#### Task description:
Could you find every line in the records below that contains the word "color" and copy it?
===== Dataset extract
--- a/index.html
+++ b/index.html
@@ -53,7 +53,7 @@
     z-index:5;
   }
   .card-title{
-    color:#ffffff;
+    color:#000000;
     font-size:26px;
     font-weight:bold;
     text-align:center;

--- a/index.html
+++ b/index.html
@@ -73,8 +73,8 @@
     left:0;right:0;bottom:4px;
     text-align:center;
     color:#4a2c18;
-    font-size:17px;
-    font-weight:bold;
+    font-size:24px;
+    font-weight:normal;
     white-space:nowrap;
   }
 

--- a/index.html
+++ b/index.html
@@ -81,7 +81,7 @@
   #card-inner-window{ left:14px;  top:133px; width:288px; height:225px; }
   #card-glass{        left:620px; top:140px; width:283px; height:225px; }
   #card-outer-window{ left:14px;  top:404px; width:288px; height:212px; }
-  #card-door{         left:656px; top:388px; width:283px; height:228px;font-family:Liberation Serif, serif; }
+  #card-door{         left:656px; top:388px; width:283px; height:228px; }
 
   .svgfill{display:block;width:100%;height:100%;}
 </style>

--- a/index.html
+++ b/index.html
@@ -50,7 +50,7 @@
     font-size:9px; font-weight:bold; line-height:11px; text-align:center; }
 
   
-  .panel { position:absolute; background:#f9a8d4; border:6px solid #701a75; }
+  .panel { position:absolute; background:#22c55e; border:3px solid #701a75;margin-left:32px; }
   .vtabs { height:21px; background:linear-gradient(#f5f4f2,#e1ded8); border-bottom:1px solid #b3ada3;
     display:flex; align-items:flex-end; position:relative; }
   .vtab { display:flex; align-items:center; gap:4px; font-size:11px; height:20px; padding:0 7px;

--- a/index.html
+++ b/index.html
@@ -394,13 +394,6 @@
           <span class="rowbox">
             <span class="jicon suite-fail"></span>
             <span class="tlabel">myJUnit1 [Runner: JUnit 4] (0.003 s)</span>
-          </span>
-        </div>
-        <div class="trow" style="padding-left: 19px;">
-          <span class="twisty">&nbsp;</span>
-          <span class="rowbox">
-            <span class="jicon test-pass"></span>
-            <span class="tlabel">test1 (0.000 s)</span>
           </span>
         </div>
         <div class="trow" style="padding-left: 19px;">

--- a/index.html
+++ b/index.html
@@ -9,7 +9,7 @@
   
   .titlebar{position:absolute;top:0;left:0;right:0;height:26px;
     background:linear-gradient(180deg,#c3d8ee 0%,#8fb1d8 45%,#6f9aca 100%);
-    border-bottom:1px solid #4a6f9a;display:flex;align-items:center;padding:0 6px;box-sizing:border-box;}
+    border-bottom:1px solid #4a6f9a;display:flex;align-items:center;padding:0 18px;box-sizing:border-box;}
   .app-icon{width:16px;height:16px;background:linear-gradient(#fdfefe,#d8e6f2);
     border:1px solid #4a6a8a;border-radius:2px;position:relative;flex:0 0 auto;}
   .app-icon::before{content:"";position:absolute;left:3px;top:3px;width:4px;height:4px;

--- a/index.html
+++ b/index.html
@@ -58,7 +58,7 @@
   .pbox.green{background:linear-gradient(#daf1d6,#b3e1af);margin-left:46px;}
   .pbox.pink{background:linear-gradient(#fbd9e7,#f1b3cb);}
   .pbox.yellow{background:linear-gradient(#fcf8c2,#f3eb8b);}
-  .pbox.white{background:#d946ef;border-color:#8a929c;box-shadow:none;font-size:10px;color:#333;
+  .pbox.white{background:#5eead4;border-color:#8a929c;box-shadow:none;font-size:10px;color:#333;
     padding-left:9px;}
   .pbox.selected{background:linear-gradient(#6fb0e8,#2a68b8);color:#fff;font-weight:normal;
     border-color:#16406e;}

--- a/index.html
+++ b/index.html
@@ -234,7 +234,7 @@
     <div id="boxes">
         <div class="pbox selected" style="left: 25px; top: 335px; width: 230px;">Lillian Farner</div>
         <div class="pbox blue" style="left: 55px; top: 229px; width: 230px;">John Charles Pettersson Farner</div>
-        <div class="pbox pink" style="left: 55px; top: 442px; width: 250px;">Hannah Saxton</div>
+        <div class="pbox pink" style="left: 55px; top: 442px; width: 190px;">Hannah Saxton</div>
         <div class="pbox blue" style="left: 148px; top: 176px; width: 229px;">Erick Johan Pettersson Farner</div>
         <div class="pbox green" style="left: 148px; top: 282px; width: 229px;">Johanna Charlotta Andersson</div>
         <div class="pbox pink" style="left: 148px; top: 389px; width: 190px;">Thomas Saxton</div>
==========
#### Task answer:
-    color:#ffffff;
+    color:#000000;
     color:#4a2c18;
-  .pbox.white{background:#d946ef;border-color:#8a929c;box-shadow:none;font-size:10px;color:#333;
+  .pbox.white{background:#5eead4;border-color:#8a929c;box-shadow:none;font-size:10px;color:#333;
   .pbox.selected{background:linear-gradient(#6fb0e8,#2a68b8);color:#fff;font-weight:normal;
     border-color:#16406e;}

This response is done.